Description
Use this as you would store-bought sour cream on baked potatoes, in stroganoff, as an accompaniment to potato pancakes, as a base for dips or sauces. Once you’ve tasted active, probiotic-rich, creamy homemade sour cream, you’ll never enjoy the commercial product again
Ingredients
- 2 cups of organic, grass-fed heavy cream or half ‘n’ half
- 2 tablespoons of active culture plain yogurt
- ½ teaspoon of mesophilic culture or 2 tablespoons of active cultured buttermilk, or 2 tablespoons milk kefir
- A wide mouth quart mason jar with a lid
Instructions
Step 1: Clean and sanitize both the jar, the lid, and any utensils that will come in contact with the cream.
Step 2: Pour the cream into the sanitized jar. Using a sanitized spoon, stir in ½ teaspoon of the powdered mesophilic culture or 2 tablespoons of the active cultured buttermilk, and 2 tablespoons of yogurt OR omit the mesophilic culture and yogurt and just add 2 tablespoons of kefir. Stir well. Put the lid on the jar.
Step 3: Create a warm environment to culture the sour cream, as you would if you were culturing yogurt. I place a 2-quart glass measuring cup in the oven and put about 1 liter of hot tap water into it. Place the covered jar in this and put it in the oven on the middle rack. Turn the oven light on and close the door. The oven maintains a temperature around 95 to 115 F which is ideal for dairy ferments.

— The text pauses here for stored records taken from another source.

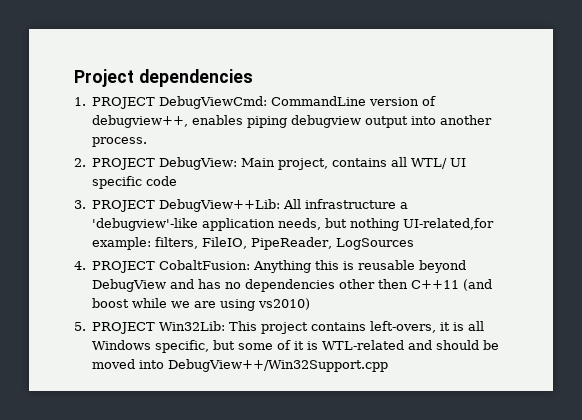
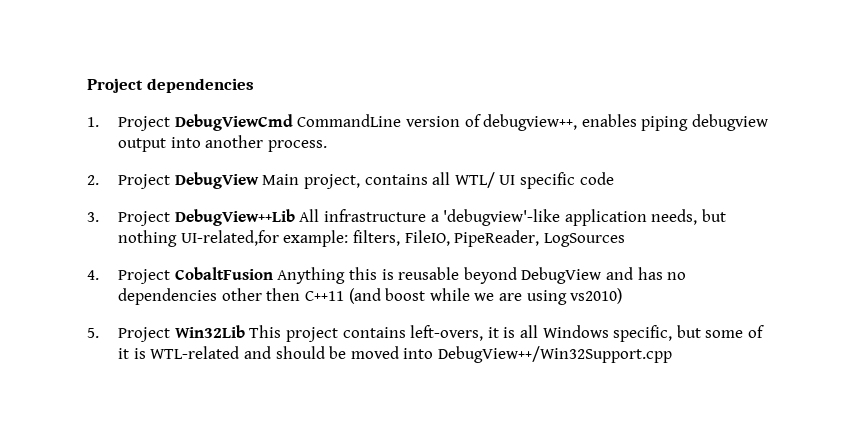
[92,96,268,109] PROJECT DebugViewCmd: -> [118,114,293,131] Project DebugViewCmd
[92,157,238,170] PROJECT DebugView: -> [118,172,259,189] Project DebugView
[92,199,281,212] PROJECT DebugView++Lib: -> [118,209,295,226] Project DebugView++Lib
[92,260,251,273] PROJECT CobaltFusion: -> [118,267,273,284] Project CobaltFusion
[92,321,226,334] PROJECT Win32Lib: -> [118,325,245,342] Project Win32Lib

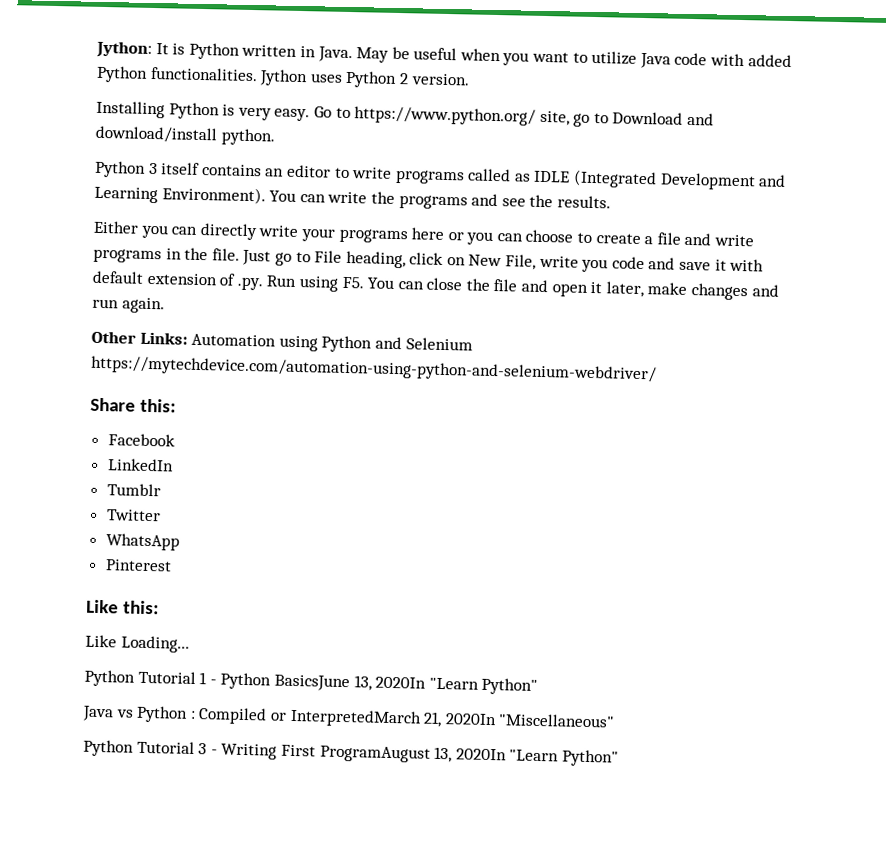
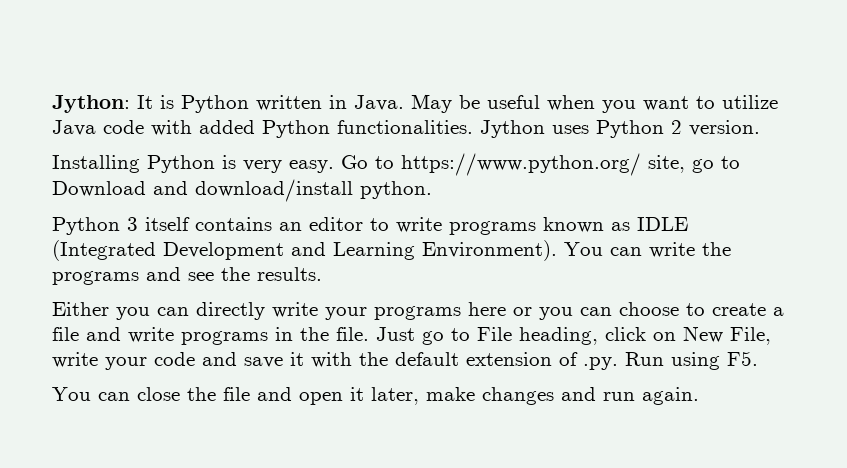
[467,168,512,182] called -> [543,217,604,233] known
[581,258,609,273] you -> [105,357,147,370] your
(765, 265) none -> [359,352,388,366] the
(364, 282) none -> (758, 358) //
[91,330,473,353] [91,355,657,384] [90,397,176,413] [107,433,175,447] [106,458,174,472] [106,483,161,497] [105,509,161,522] [105,533,180,551] [104,559,172,572] [86,599,159,615] [85,634,190,653] [84,669,539,695] [82,705,616,728] [83,739,619,767] // Other Links: Automation using Python and Selenium https://mytechdevice.com/automation-using-python-and-selenium-webdriver/ // Share this: // Facebook // LinkedIn // Tumblr // Twitter // WhatsApp // Pinterest // Like this: // Like Loading... // Python Tutorial 1 - Python BasicsJune 13, 2020In "Learn Python" // Java vs Python : Compiled or InterpretedMarch 21, 2020In "Miscellaneous" // Python Tutorial 3 - Writing First ProgramAugust 13, 2020In "Learn Python" -> (699, 396) none

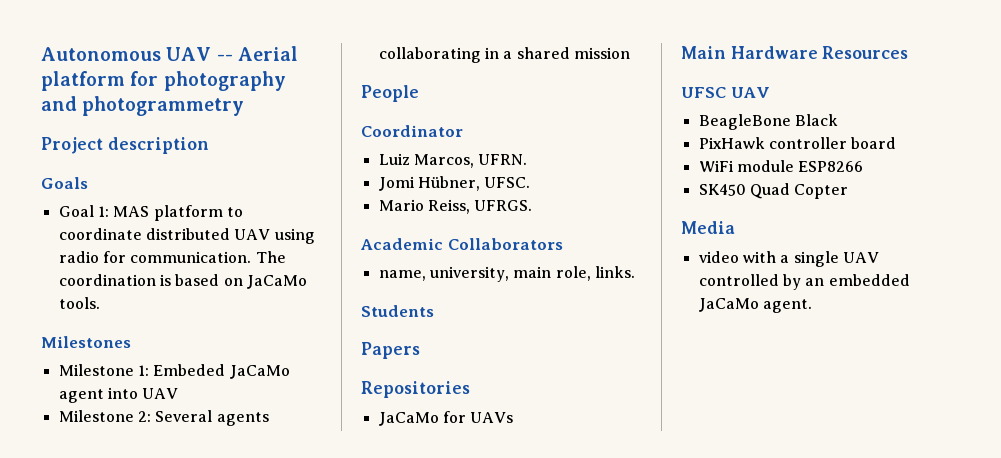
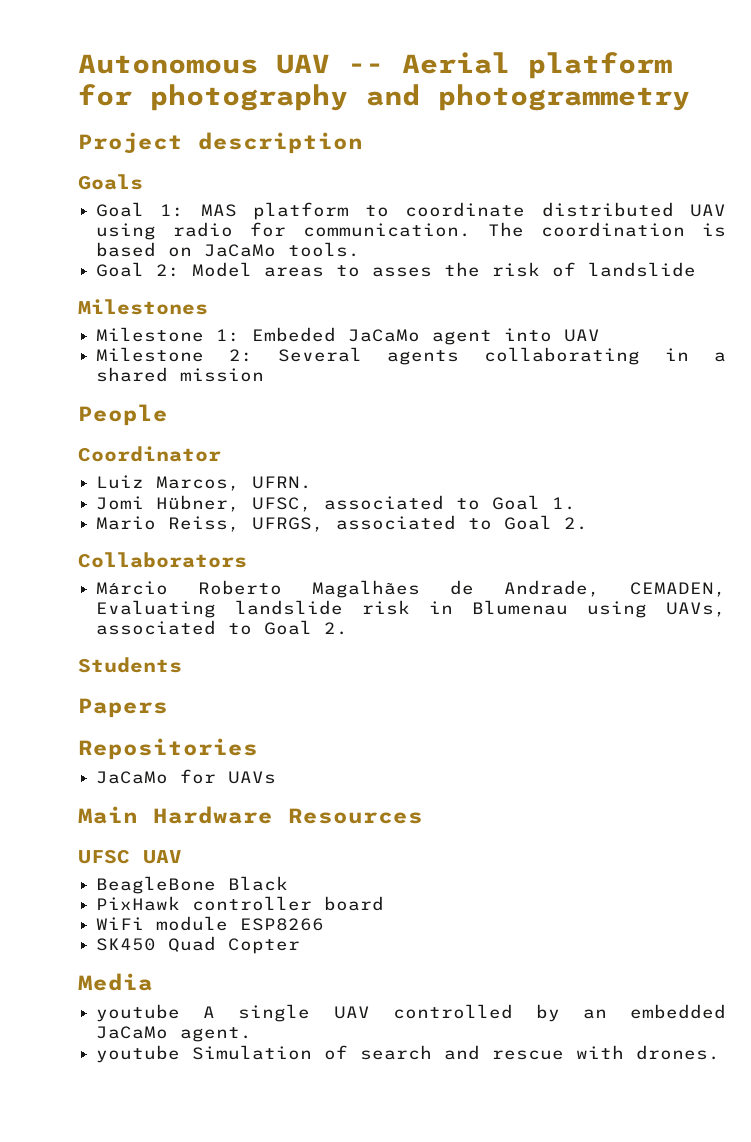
(100, 303) none -> [96,262,697,277] // Goal 2: Model areas to asses the risk of landslide
[484,177,531,188] [378,199,533,214] [360,238,563,250] [378,266,635,282] UFSC. // Mario Reiss, UFRGS. // Academic Collaborators // name, university, main role, links. -> [252,495,577,512] [96,515,589,532] [78,552,247,568] [96,580,727,598] [96,600,727,618] [96,620,349,635] UFSC, associated to Goal 1. // Mario Reiss, UFRGS, associated to Goal 2. // Collaborators // Márcio Roberto Magalhães de Andrade, CEMADEN, Evaluating landslide risk in Blumenau using UAVs, associated to Goal 2.
[698,251,790,263] video with a -> [96,1004,216,1022] youtube A
(812, 306) none -> [96,1045,721,1063] // youtube Simulation of search and rescue with drones.

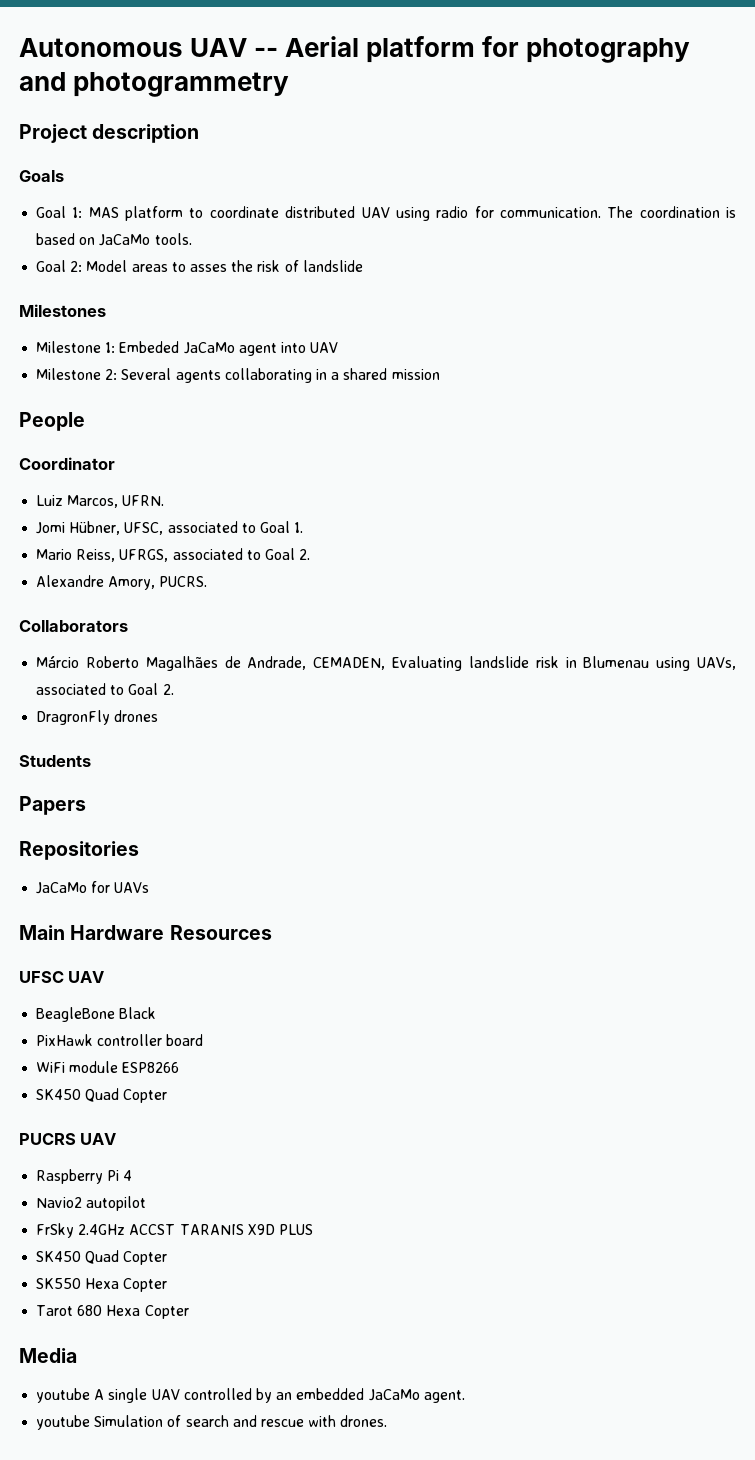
(589, 523) none -> [36,575,208,590] // Alexandre Amory, PUCRS.
(349, 628) none -> [36,710,159,725] // DragronFly drones
(301, 946) none -> [19,1133,117,1145] [36,1169,133,1184] [36,1196,147,1211] [36,1223,313,1238] [36,1250,168,1265] [36,1278,168,1292] [36,1305,189,1319] // PUCRS UAV // Raspberry Pi 4 // Navio2 autopilot // FrSky 2.4GHz ACCST TARANIS X9D PLUS // SK450 Quad Copter // SK550 Hexa Copter // Tarot 680 Hexa Copter

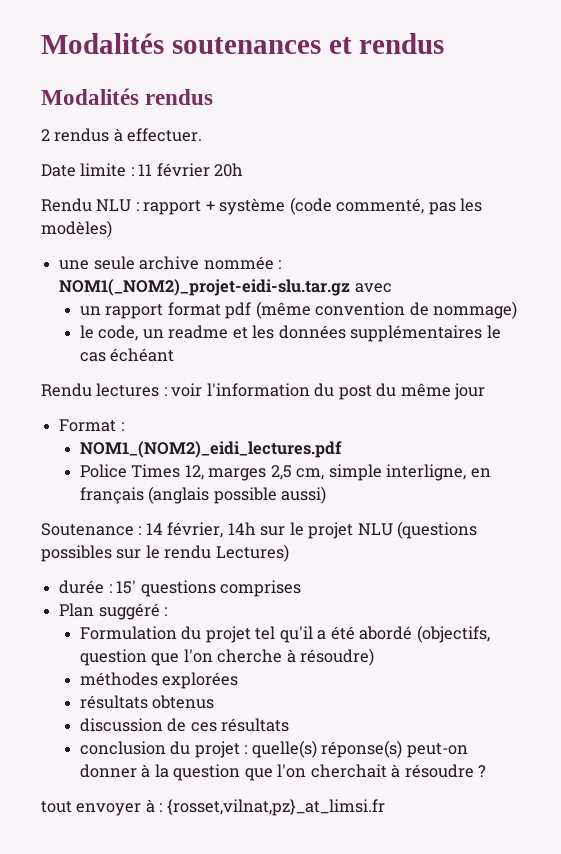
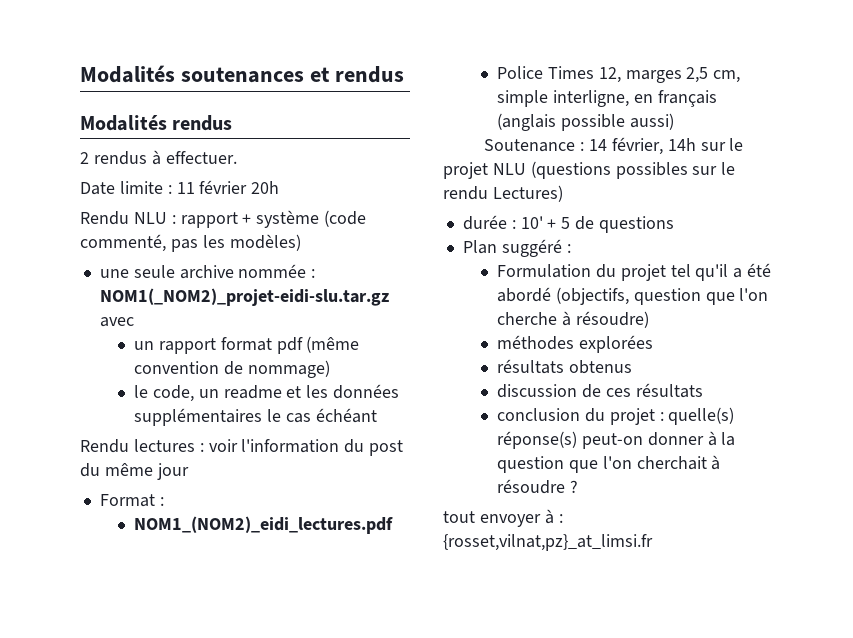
[116,580,137,594] 15' -> [520,216,595,230] 10' + 5 de
[219,580,301,597] comprises -> (674, 224) none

Step 4: Leave the sour cream to ferment overnight – 8 to 12 hours. As it ferments it will thicken and the flavor will improve.
Step 5: Refrigerate the finished sour cream.
Notes
You can make sour cream at room temperature on the kitchen counter, but a better tasting and more active culture will result from fermenting it overnight in a warm environment. This encourages the proliferation of both mesophilic and thermophilic lacto-bacteria, giving you more probiotics and more complex flavor for the same effort.